The first section lays out the hormonal case for fasting. Fung's argument centers on insulin. Every time you eat — regardless of what you eat — insulin rises. When insulin is chronically elevated, the body can't access stored fat for energy and body weight rises. The solution, in his framework, is extended periods without food, during which insulin falls low enough for fat stores to become accessible. He distinguishes fasting from caloric restriction, arguing that the latter triggers metabolic adaptation (the body lowers its metabolic rate to match reduced intake) while fasting does not, because the hormonal signal is different.

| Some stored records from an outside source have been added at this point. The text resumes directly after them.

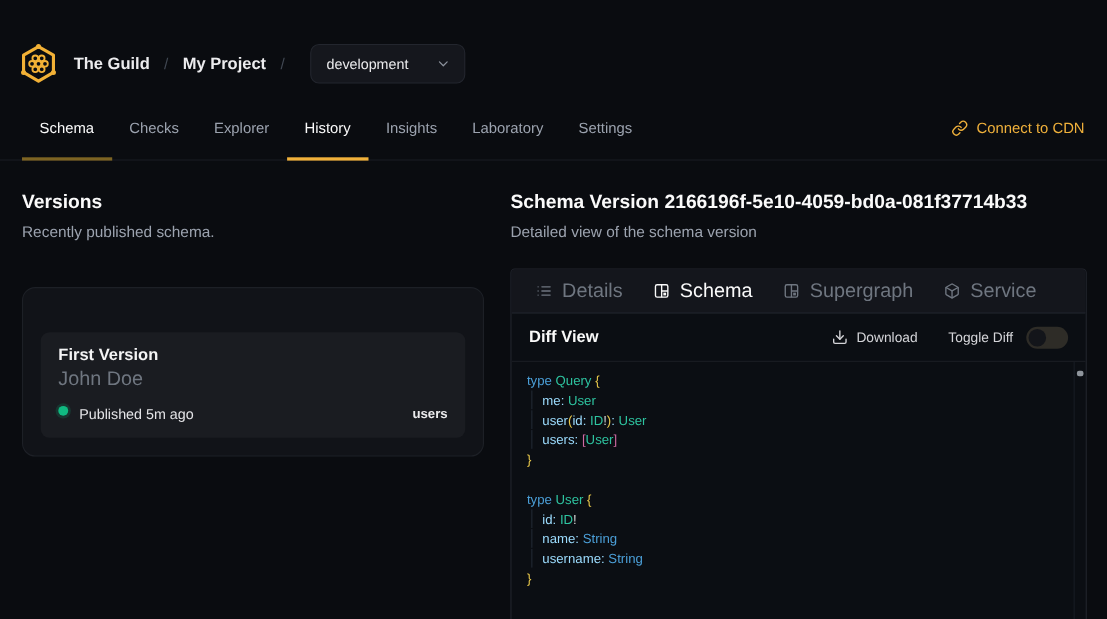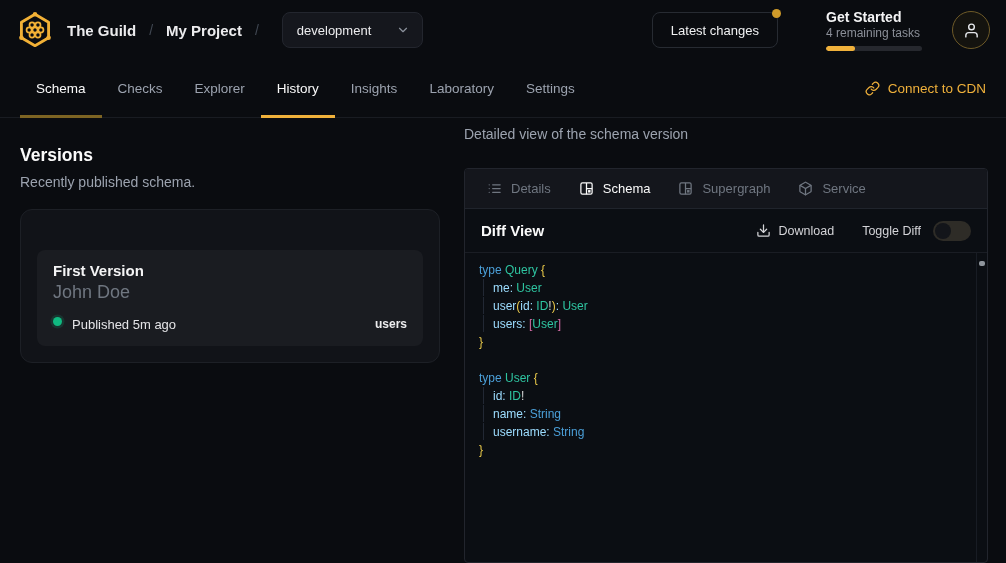--- a/index.html
+++ b/index.html
@@ -5,21 +5,21 @@
   * { box-sizing: border-box; margin: 0; padding: 0; }
   html,body { width:1006px; height:563px; }
   body {
     background:#0a0c10; color:#e7e9ea; overflow:hidden; position:relative;
     font-family:"Liberation Sans", sans-serif; -webkit-font-smoothing:antialiased;
   }
   svg { display:block; }
   button { font-family:inherit; cursor:pointer; }
 
   
-  .header { height:60px; display:flex; align-items:center; padding:0 16px; }
+  .header { height:60px; display:flex; align-items:center; padding:0 16px;margin-top:28px; }
   .logo { width:38px; height:38px; margin-right:13px; flex:none; }
   .crumb { font-size:15px; font-weight:600; color:#ececee; text-decoration:none; cursor:pointer; }
   .crumb-sep { color:#414853; margin:0 13px; font-size:14px; }
   .env-select { display:flex; align-items:center; gap:25px; background:#15171d; border:1px solid #23262e;
     border-radius:8px; height:36px; padding:0 12px 0 14px; font-size:13px; color:#ececee; margin-left:10px; }
   .env-select svg { color:#8b919c; }
   .header-right { margin-left:auto; display:flex; align-items:center; }
   .latest-btn { position:relative; height:36px; padding:0 18px; border:1px solid #272b32; border-radius:8px;
     background:transparent; color:#f0f1f2; font-size:13px; }
   .latest-dot { position:absolute; top:-4px; right:-4px; width:9px; height:9px; border-radius:50%; background:#cf9b2a; }
@@ -41,35 +41,35 @@
   .nav-underline.bright { background:#f0b13b; }
   .cdn-link { margin-left:auto; display:flex; align-items:center; gap:8px; color:#f0b13b;
     font-size:13.5px; cursor:pointer; }
 
   
   .content { display:flex; padding:0 18px 0 20px; height:445px; }
   .col-title { font-size:17.5px; font-weight:700; color:#fafafa; margin-top:26px; line-height:22px; }
   .col-sub { font-size:14px; color:#9ca3af; margin-top:8px; line-height:17px; }
 
   .left-col { width:420px; flex:none; }
-  .versions-card { margin-top:18px; border:1px solid #1d2026; border-radius:12px; background:#111318; padding:16px; }
+  .versions-card { margin-top:42px; border:1px solid #1d2026; border-radius:12px; background:#111318; padding:16px; }
   .version-item { margin-top:24px; background:#1a1c21; border-radius:8px; padding:12px 16px 14px; cursor:pointer; }
   .vi-name { font-size:15px; font-weight:600; color:#f4f4f5; }
   .vi-author { font-size:18px; color:#6f7680; margin-top:3px; }
   .vi-meta { display:flex; margin-top:14px; }
   .vi-dot { width:9px; height:9px; border-radius:50%; background:#10b981; box-shadow:0 0 0 2.5px rgba(16,185,129,.16); margin-right:10px; flex:none; }
   .vi-status { font-size:13px; color:#e4e4e7; }
   .vi-badge { margin-left:auto; font-size:12px; font-weight:700; color:#ececee; }
 
   .right-col { flex:1; margin-left:24px; display:flex; flex-direction:column; min-width:0; }
   .detail-panel { margin-top:25px; border:1px solid #22252d; border-radius:4px; background:#0b0e13;
     flex:1; display:flex; flex-direction:column; overflow:hidden; }
   .ptabs { height:40px; flex:none; display:flex; align-items:center; background:#14161c;
     border-bottom:1px solid #20242c; padding:0 8px; }
-  .ptab { display:flex; align-items:center; gap:9px; padding:0 14px; font-size:13px; color:#6f7680;
+  .ptab { display:flex; align-items:center; gap:9px; padding:0 14px; font-size:18px; color:#6f7680;
     height:100%; background:none; border:none; }
   .ptab.active { color:#fafafa; }
   .ptab svg { width:15px; height:15px; }
 
   .diff-header { height:44px; flex:none; display:flex; align-items:center; padding:0 16px; border-bottom:1px solid #1a1d24; }
   .diff-title { font-size:15px; font-weight:700; color:#fafafa; }
   .diff-actions { margin-left:auto; display:flex; align-items:center; gap:28px; }
   .download-btn { display:flex; align-items:center; gap:8px; font-size:12.5px; color:#d4d4d8; background:none; border:none; }
   .download-btn svg { color:#d4d4d8; }
   .toggle-group { display:flex; align-items:center; gap:12px; font-size:12.5px; color:#d4d4d8; }
@@ -107,39 +107,20 @@
   <span class="crumb-sep">/</span>
   <span class="crumb">My Project</span>
   <span class="crumb-sep">/</span>
   <div class="env-select">
     <span>development</span>
     <svg width="14" height="14" viewBox="0 0 24 24" fill="none" stroke="currentColor" stroke-width="2" stroke-linecap="round" stroke-linejoin="round">
       <polyline points="6 9 12 15 18 9"></polyline>
     </svg>
   </div>
 
-  <div class="header-right">
-    <button class="latest-btn">
-      <span>Latest changes</span>
-      <span class="latest-dot"></span>
-    </button>
-    <div class="get-started">
-      <div class="gs-title">Get Started</div>
-      <div class="gs-sub">4 remaining tasks</div>
-      <div class="gs-bar">
-        <div class="gs-fill" style="width: 30%;"></div>
-      </div>
-    </div>
-    <div class="avatar">
-      <svg width="17" height="17" viewBox="0 0 24 24" fill="none" stroke="currentColor" stroke-width="2" stroke-linecap="round" stroke-linejoin="round">
-        <path d="M20 21v-2a4 4 0 0 0-4-4H8a4 4 0 0 0-4 4v2"></path>
-          <circle cx="12" cy="7" r="4"></circle>
-      </svg>
-    </div>
-  </div>
 </div>
 
 <div class="nav">
   <div id="nav-tabs" style="display:flex;align-items:stretch;">
       <div class="nav-tab active">
         <span>Schema</span>
         <span class="nav-underline dim"></span>
       </div>
       <div class="nav-tab">
         <span>Checks</span>
@@ -182,20 +163,21 @@
         <div class="vi-meta">
           <span class="vi-dot"></span>
           <span class="vi-status">Published 5m ago</span>
           <span class="vi-badge">users</span>
         </div>
       </div>
     </div>
   </div>
 
   <div class="right-col">
+    <div class="col-title">Schema Version 2166196f-5e10-4059-bd0a-081f37714b33</div>
     <div class="col-sub">Detailed view of the schema version</div>
 
     <div class="detail-panel">
       <div class="ptabs" id="panel-tabs">
           <button class="ptab">
             <span style="display: flex;">
               <svg viewBox="0 0 24 24" fill="none" stroke="currentColor" stroke-width="2" stroke-linecap="round" stroke-linejoin="round" style="width: 15px; height: 15px;">
                 <line x1="9" y1="6" x2="21" y2="6"></line>
                 <line x1="9" y1="12" x2="21" y2="12"></line>
                 <line x1="9" y1="18" x2="21" y2="18"></line>

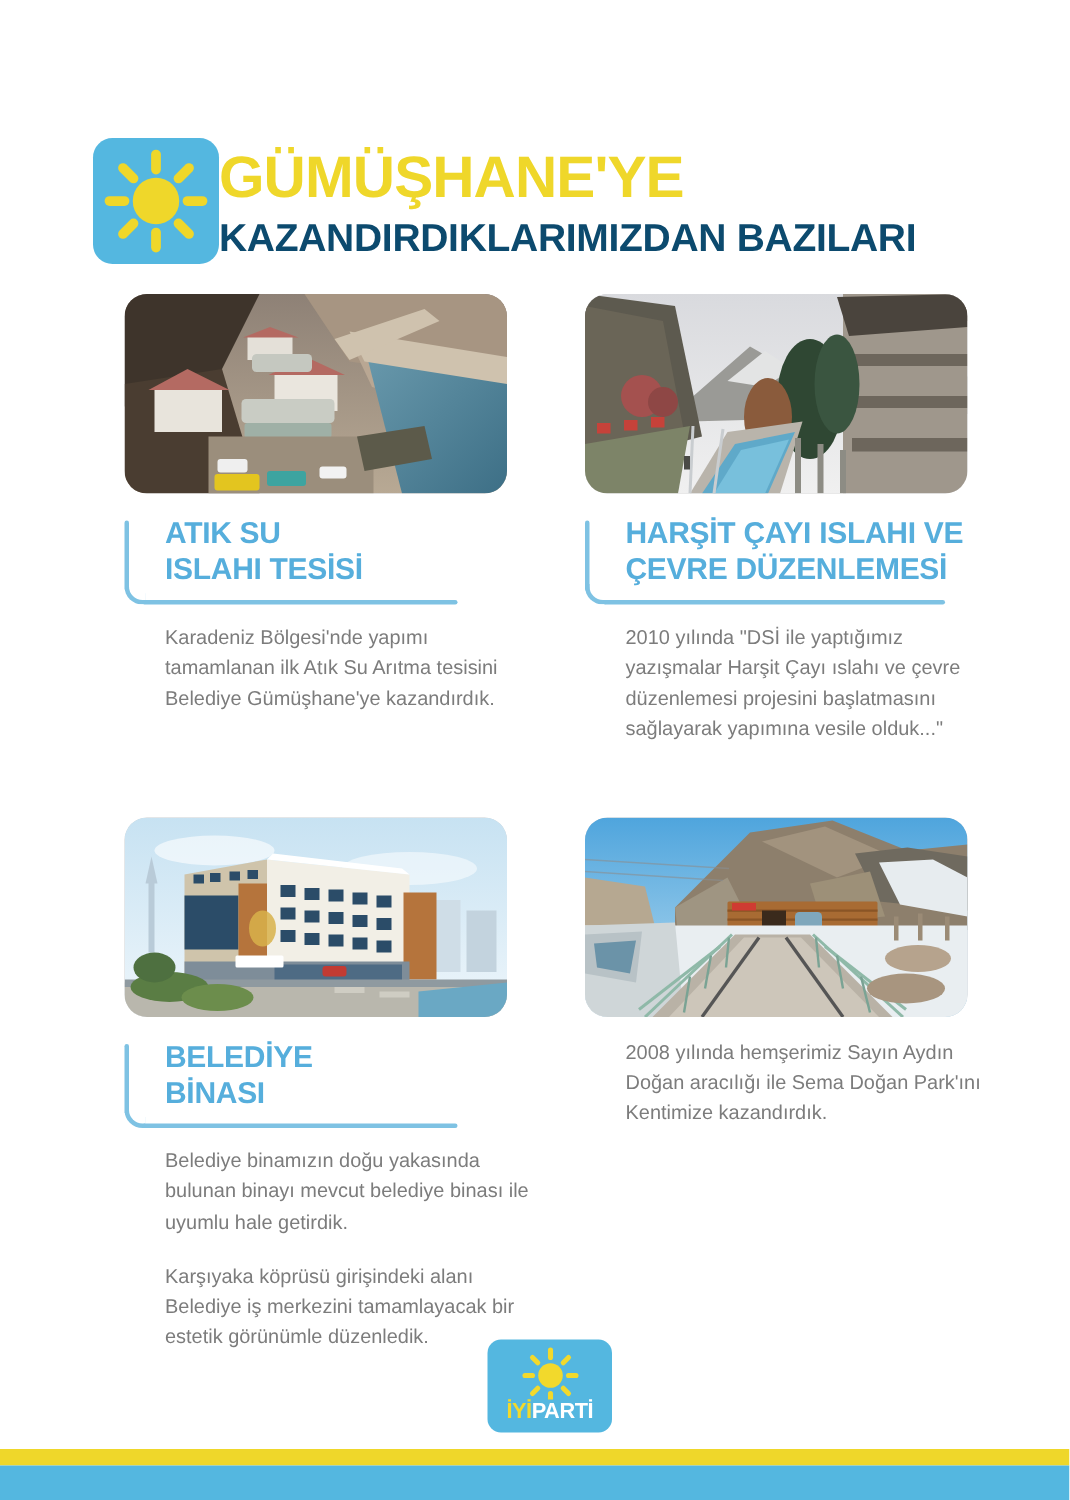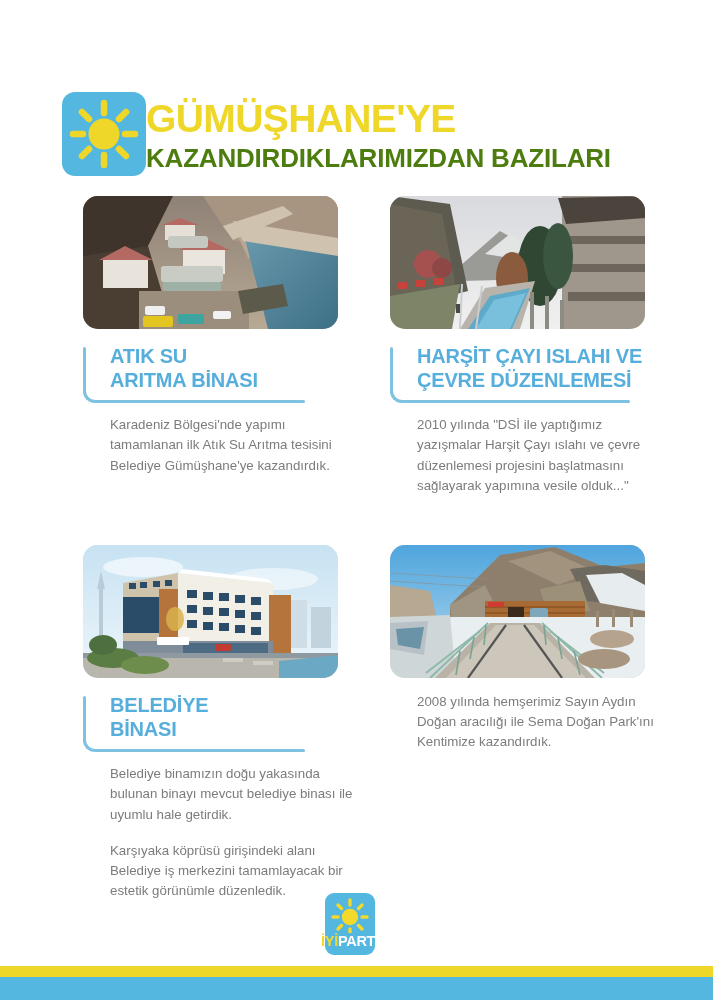--- a/index.html
+++ b/index.html
@@ -46,21 +46,21 @@
     font-weight: 900;
     letter-spacing: -0.6px;
     color: #EFD72A;
     line-height: 1.0;
     white-space: nowrap;
   }
   .title-sub {
     font-size: 26px;
     font-weight: 900;
     letter-spacing: -0.2px;
-    color: #4d7c0f;
+    color: #0c4a6e;
     line-height: 1.0;
     margin-top: 7px;
     white-space: nowrap;
     text-align: center;
   }
 
   
   .grid {
     position: absolute;
     left: 0;
@@ -148,21 +148,21 @@
     color: #7C7C7C;
     white-space: pre-line;
   }
   .card-body + .card-body { margin-top: 16px; }
 
   
   .footer-logo {
     position: absolute;
     left: 325px;
     top: 893px;
-    width: 50px;
+    width: 83px;
     height: 62px;
     border-radius: 9px;
     background: #54B7E0;
     display: flex;
     flex-direction: column;
     align-items: center;
     justify-content: flex-start;
     padding-top: 4px;
     box-sizing: border-box;
   }
@@ -257,21 +257,21 @@
           <path d="M155 95 L200 88 L205 110 L160 118 Z" fill="#5c5a4a"></path>
         </svg>
       </div>
       <div class="card-head">
         <div class="bracket">
           <span class="v"></span>
             <span class="corner"></span>
             <span class="h"></span>
         </div>
         <div class="card-title">ATIK SU
-ARITMA BİNASI</div>
+ISLAHI TESİSİ</div>
       </div>
       <div class="card-body">Karadeniz Bölgesi'nde yapımı tamamlanan ilk Atık Su Arıtma tesisini Belediye Gümüşhane'ye kazandırdık.</div>
     </div>
 
     <div class="card right w-long">
       <div class="card-photo">
         <svg viewBox="0 0 255 133" preserveAspectRatio="none" xmlns="http://www.w3.org/2000/svg">
           <defs>
             <linearGradient id="g2sky" x1="0" y1="0" x2="0" y2="1">
               <stop offset="0%" stop-color="#d9dade"></stop>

The middle section is a practical guide to different fasting protocols: the 16:8 window (16 hours fasted, 8 hours eating), alternate day fasting, 24-hour fasts, and multi-day extended fasts. Fung and Moore explain what can be consumed during a fast without breaking it (black coffee, tea, water), how to manage common side effects like hunger and headaches, and what electrolyte supplementation is appropriate during extended fasts. There are detailed protocols for different goals and health conditions, along with recipes for breaking a fast.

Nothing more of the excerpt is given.